Myself on the hazards of using distancing language in response to specific suggestions:
I would like to point out something else that bothers me. Simply eliding Liss' actually-pretty-specific-list into a vague "Advice for Decent Human Beings" has -- whether Myers meant to do so or not -- effectively moved the conversation away from the actual content of Liss' suggestions.
One of those suggestions -- one that matters a very great deal to me -- was Institute a zero-tolerance policy for misogyny in your comments. No slurs, no misogynist narratives, no questioning women's agency. To the best of my knowledge and observation, this policy has not been implemented at many major movement atheist blogs.

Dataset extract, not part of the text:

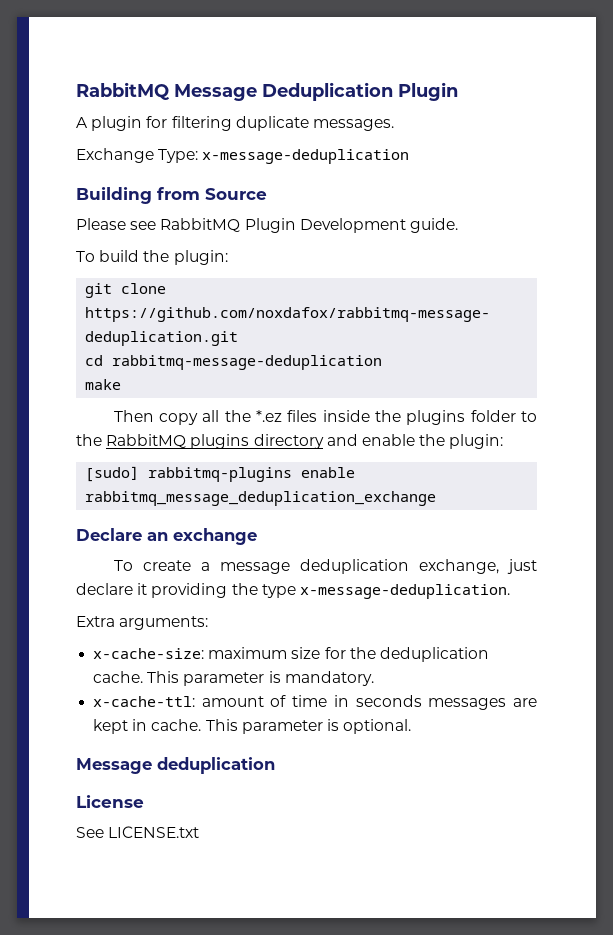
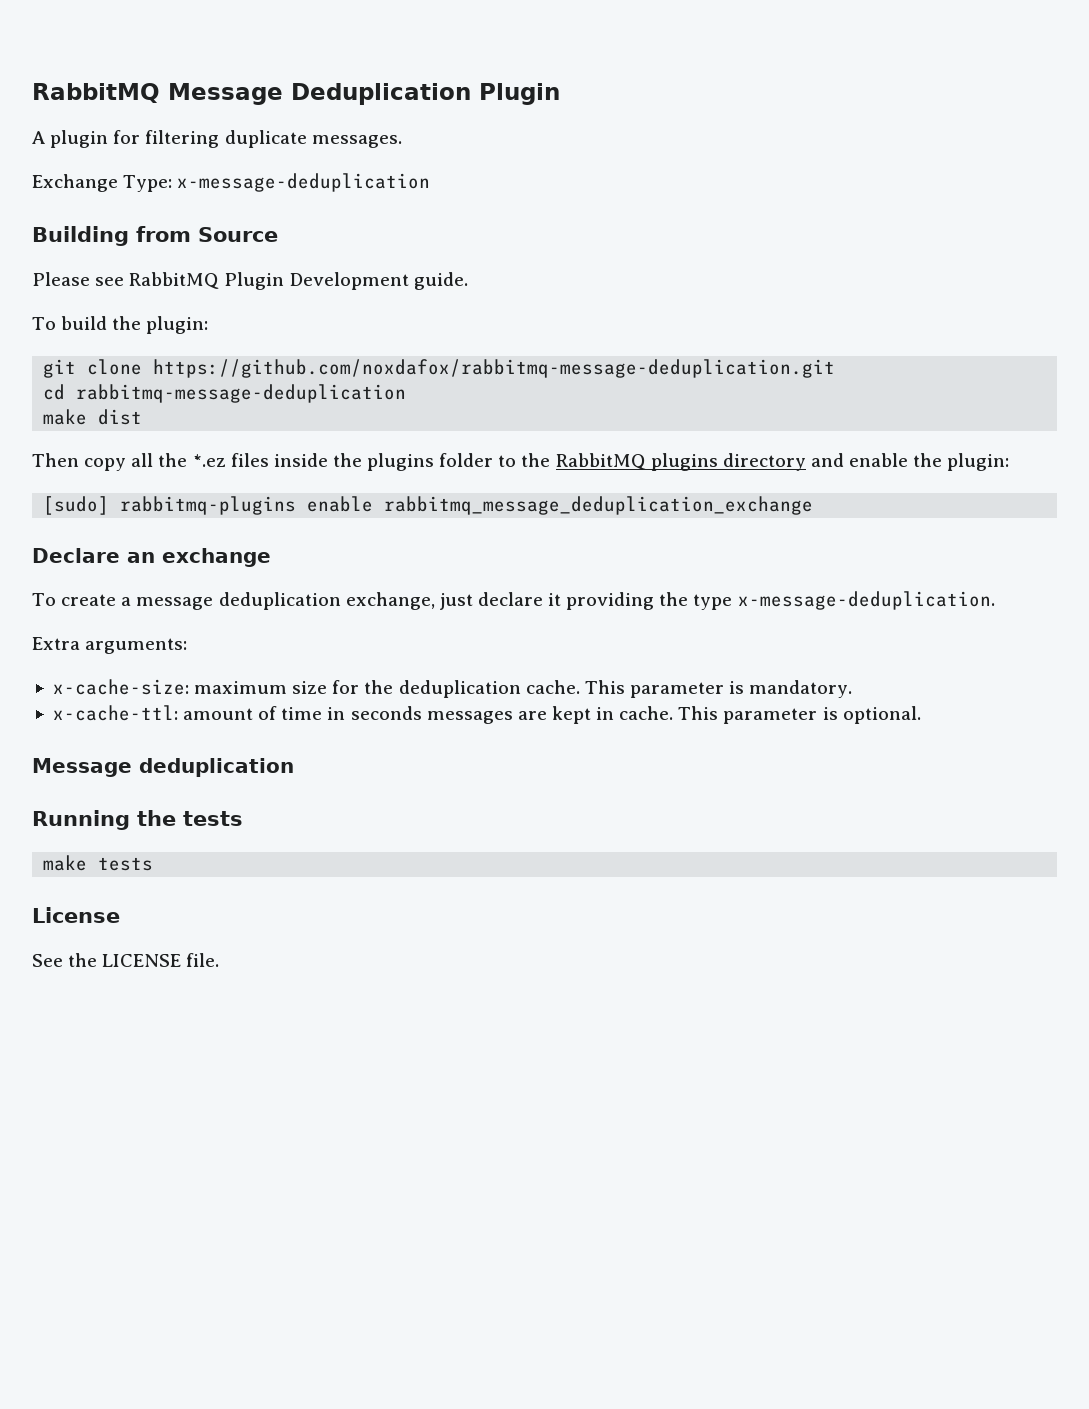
(122, 384) none -> [98,409,143,425] dist
(275, 765) none -> [32,810,243,830] [43,855,154,871] // Running the tests // make tests
[108,826,200,838] LICENSE.txt -> [68,953,220,967] the LICENSE file.

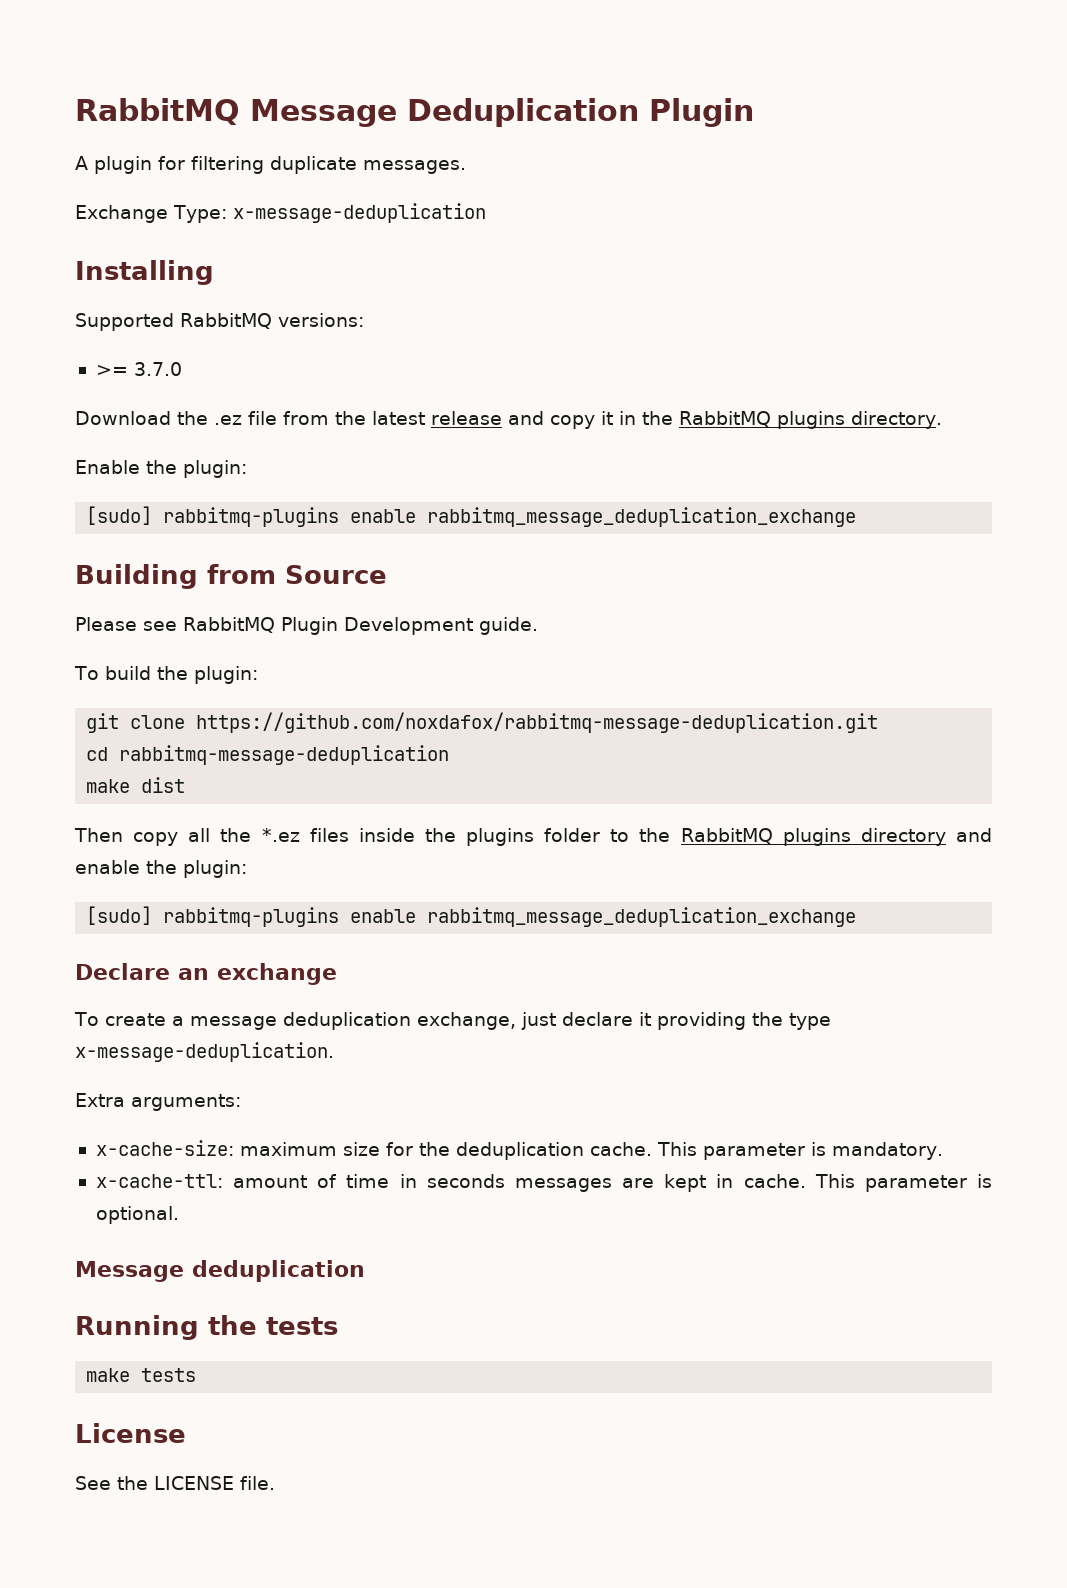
(431, 182) none -> [75,260,214,285] [75,313,364,331] [95,362,182,376] [75,411,942,429] [75,460,247,478] [86,506,857,527] // Installing // Supported RabbitMQ versions: // >= 3.7.0 // Download the .ez file from the latest release and copy it in the RabbitMQ plugins directory. // Enable the plugin: // [sudo] rabbitmq-plugins enable rabbitmq_message_deduplication_exchange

To the best of my knowledge and observation, this policy has not been implemented at Dr. Myers' own blog. I say this because in Myers' own linked post to Liss', an extensive "should women be allowed bodily agency" conversation occurred in the comments there and is still available to read in all its potentially-triggering glory, six days later.
This is not a criticism of Dr Myers -- he is free to run and moderate his blog however he chooses. But if he genuinely believes that Liss' 18 suggestions for making spaces more inclusive of women are the bare minimum for being a decent human being, then he is not meeting that minimum. Yet by reframing Liss' words, by criticizing the scope of her post title, and now by clarifying that he didn't mean the words he said in the way they are generally meant, we have effectively stopped talking about the unsafeness of spaces where womens' agency is up for constant debate.
And we have reached that point in the conversation precisely because we stopped talking about Liss' actual advice and instead summed it up in a pithy-but-meaningless "just be decent!!" platitude. I think that's unfortunate.
Reposted here because I am all in. When a privileged person asks a marginalized person how they can make a space more welcoming, their response should not be reframed, should not be generalized, and should not be helpfully summed-up, because to do so inevitably redirects the conversation away from the words of the marginalized person and puts the focus on the reframing of the privileged person. This is silencing and denies marginalized people a voice, whether it's intentional or not.
And the correct response to having this pointed out is not to argue out intent, but to say I didn't know that, I do now, I won't do it again, I apologize. It's that simple.